## INSTRUCTIONS TO FOLLOW
Would you transcribe each entry precisely as it stands, setting aside any images?

[PROVIDED RECORDS Boundary: Start]

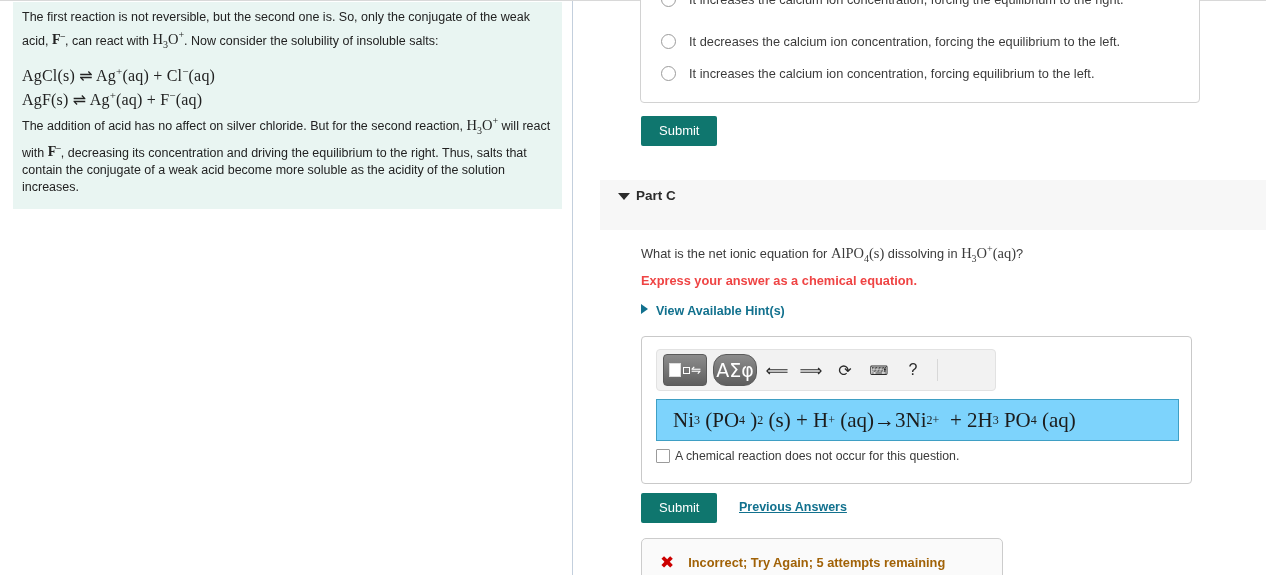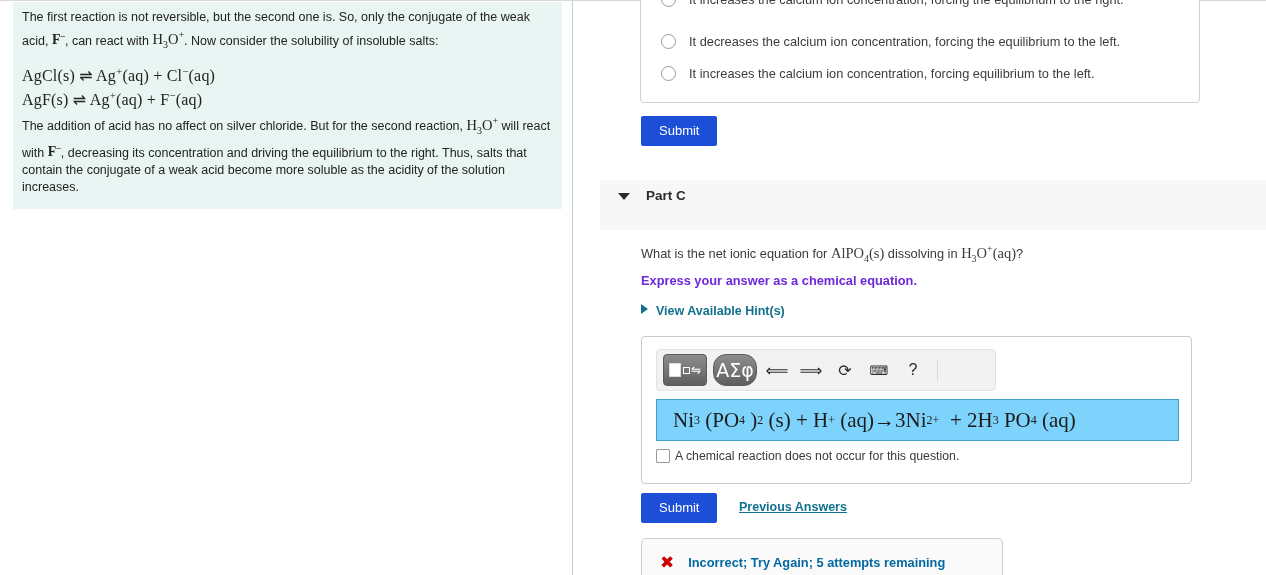--- a/index.html
+++ b/index.html
@@ -106,7 +106,7 @@
   }
   .btn {
     display: inline-block;
-    background: #1d4ed8;
+    background: #0f766e;
     color: #ffffff;
     border: none;
     border-radius: 2px;

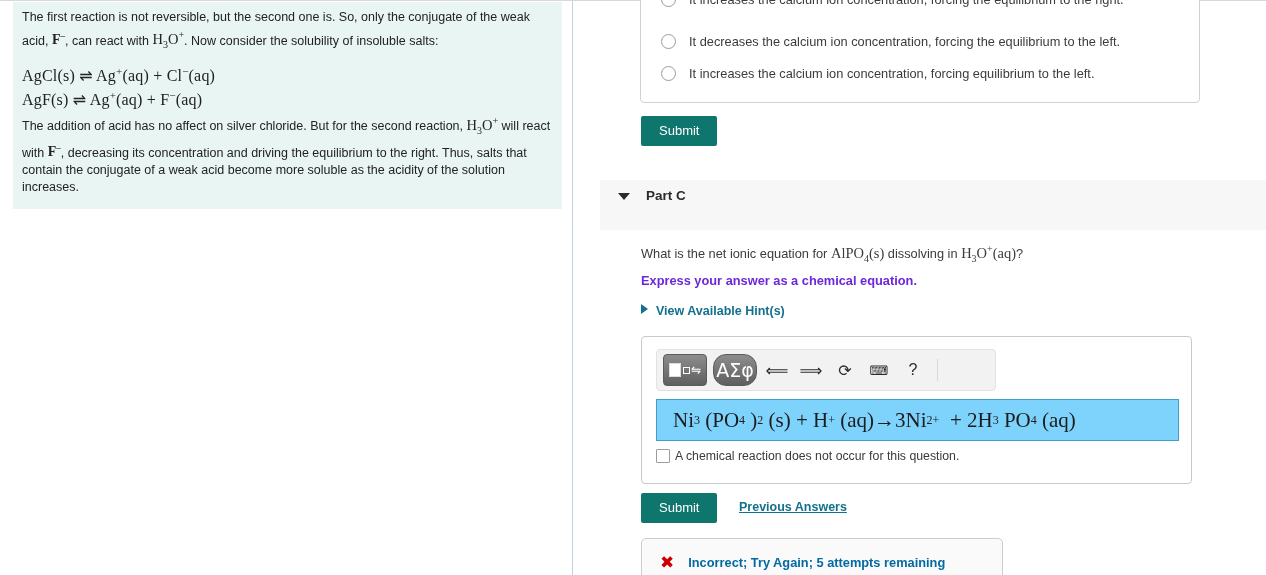--- a/index.html
+++ b/index.html
@@ -139,7 +139,7 @@
   }
   .part-title {
     position: absolute;
-    left: 46px; top: 8px;
+    left: 36px; top: 8px;
     font-size: 13.5px;
     font-weight: bold;
     color: #2b2b2b;

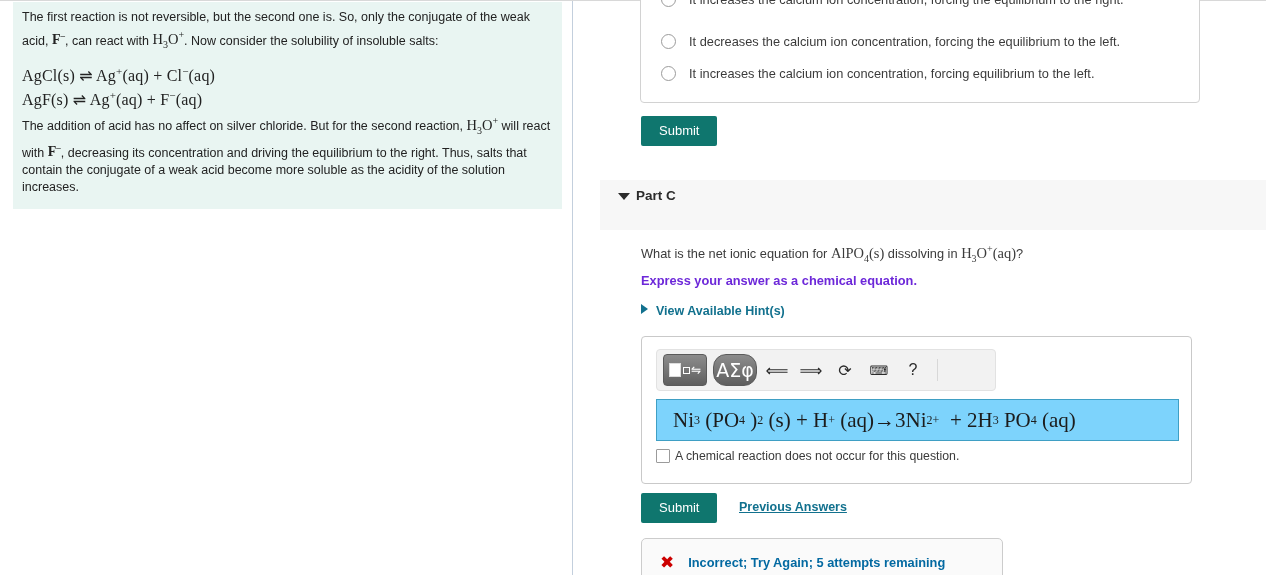--- a/index.html
+++ b/index.html
@@ -156,7 +156,7 @@
     left: 641px; top: 273px;
     font-size: 12.8px;
     font-weight: bold;
-    color: #6d28d9;
+    color: #ef4444;
     white-space: nowrap;
   }
   .hint-link {

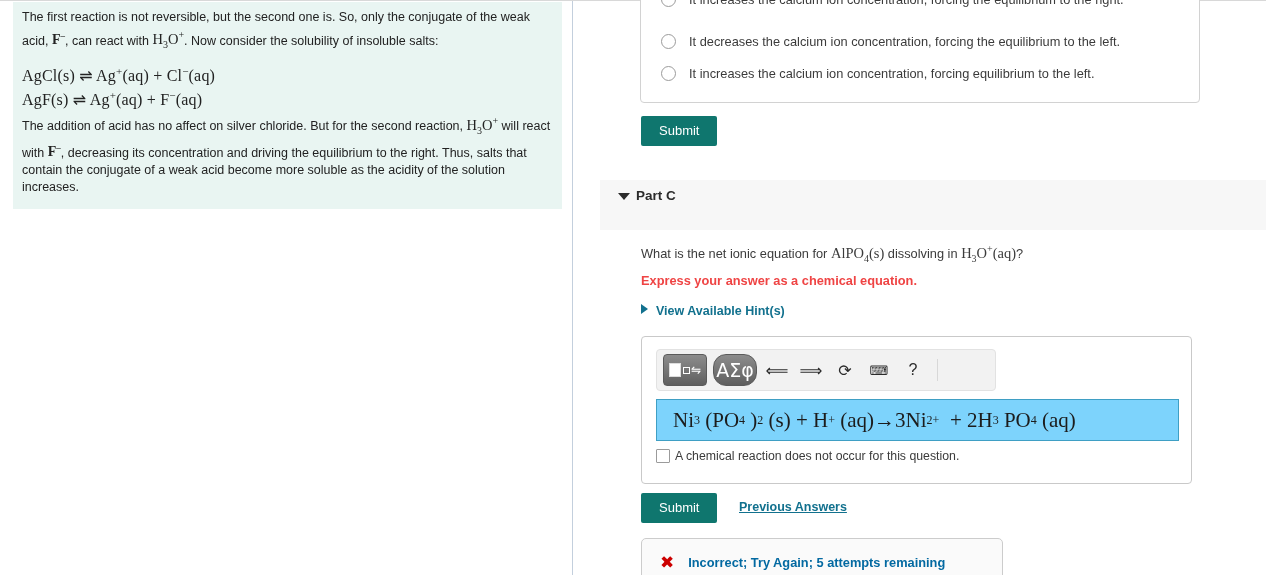--- a/index.html
+++ b/index.html
@@ -318,7 +318,7 @@
   .fb-text {
     font-size: 12.8px;
     font-weight: bold;
-    color: #0369a1;
+    color: #a16207;
     white-space: nowrap;
   }
 </style>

[PROVIDED RECORDS Boundary: End]

## ANSWER SPACE
--- a/index.html
+++ b/index.html
@@ -106,7 +106,7 @@
   }
   .btn {
     display: inline-block;
-    background: #1d4ed8;
+    background: #0f766e;
     color: #ffffff;
     border: none;
     border-radius: 2px;

--- a/index.html
+++ b/index.html
@@ -139,7 +139,7 @@
   }
   .part-title {
     position: absolute;
-    left: 46px; top: 8px;
+    left: 36px; top: 8px;
     font-size: 13.5px;
     font-weight: bold;
     color: #2b2b2b;

--- a/index.html
+++ b/index.html
@@ -156,7 +156,7 @@
     left: 641px; top: 273px;
     font-size: 12.8px;
     font-weight: bold;
-    color: #6d28d9;
+    color: #ef4444;
     white-space: nowrap;
   }
   .hint-link {

--- a/index.html
+++ b/index.html
@@ -318,7 +318,7 @@
   .fb-text {
     font-size: 12.8px;
     font-weight: bold;
-    color: #0369a1;
+    color: #a16207;
     white-space: nowrap;
   }
 </style>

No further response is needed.